Demystifying OSPF on a vPC

A common issue among network engineers managing the Cisco Nexus platform is how to form routing adjacencies on hosts over a Virtual Port Channel (vPC) peer link. Back in the day when engineers wanted to do a multi-chassis port-channel to increase redundancy and resiliency you had to use a Nexus 5500 or 7000 with 2200 Fabric Extenders hanging off of them. The basic idea was use the 7000/5500’s at the data center distribution and the 2200’s at the top-of-rack, then have redundant connections from the FEXs to each core. The problem with this architecture is the support for route update traffic across a vPC peer link.  VPCs are a layer-2 virtualization protocol and Cisco hasn’t been able to support routing traffic along these links. That is until recently.

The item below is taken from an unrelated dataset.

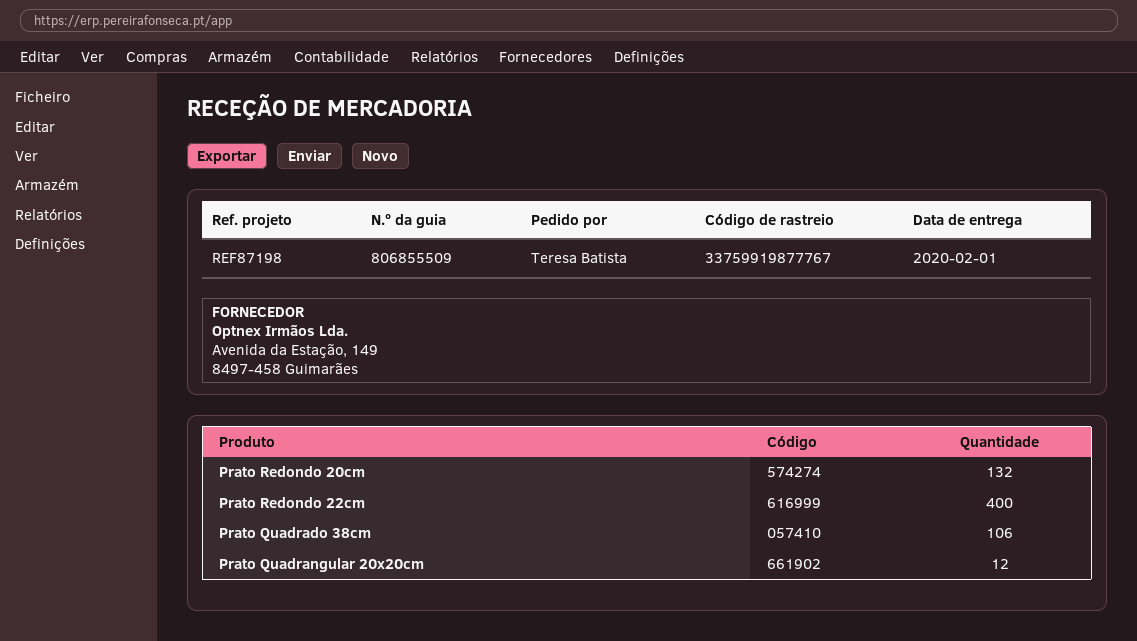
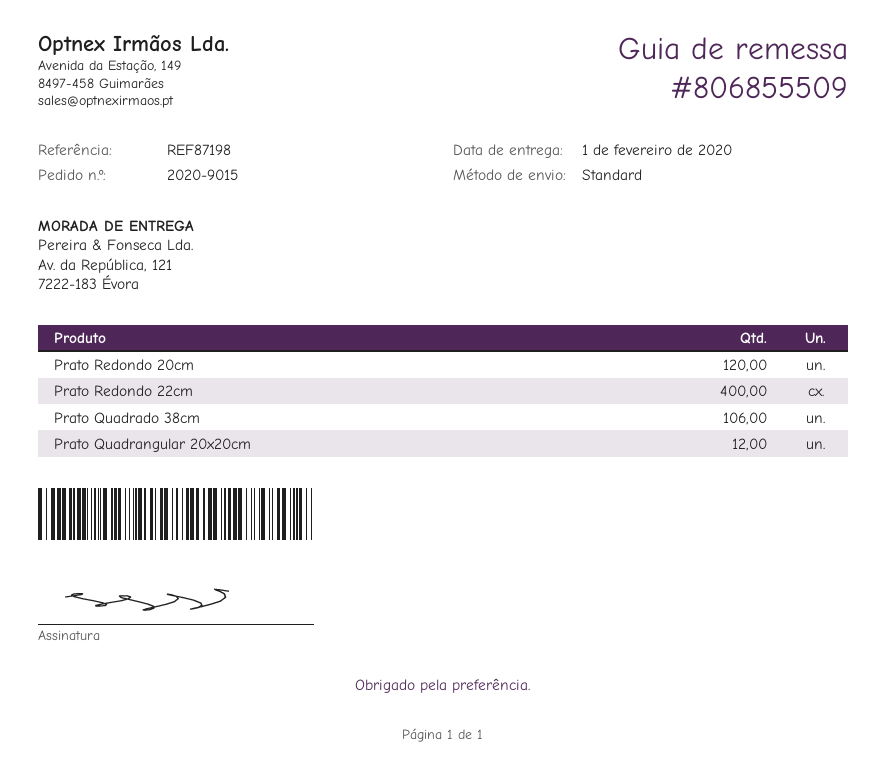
Prato Redondo 20cm: 132 -> 120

New code makes this feature easy, but if you haven’t, or can’t, upgrade past the 7-oh train you’ll need to use this information in your data center to achieve your desired goal. There are some fundamentals that need to be cleared up before jumping into the configuration. Virtual Port Channels have two components in the physical topology—other than the pair of Nexus switches—that are required to create a vPC. First, the vPC peer link. Second, the vPC keepalive link. Without these two connections configured on the Nexus core, vPCs do not happen. The vPC peer link is the most important of the two within the vPC configuration. It “fools” the switch pair and makes them think there is a single control plane between them. This link acts as the transport for Bridge Protocol Data Units (BPDUs), Link Aggregation Control Protocol (LACP) packets, MAC address synchronization between aggregation groups, and IGMP synchronization when snooping.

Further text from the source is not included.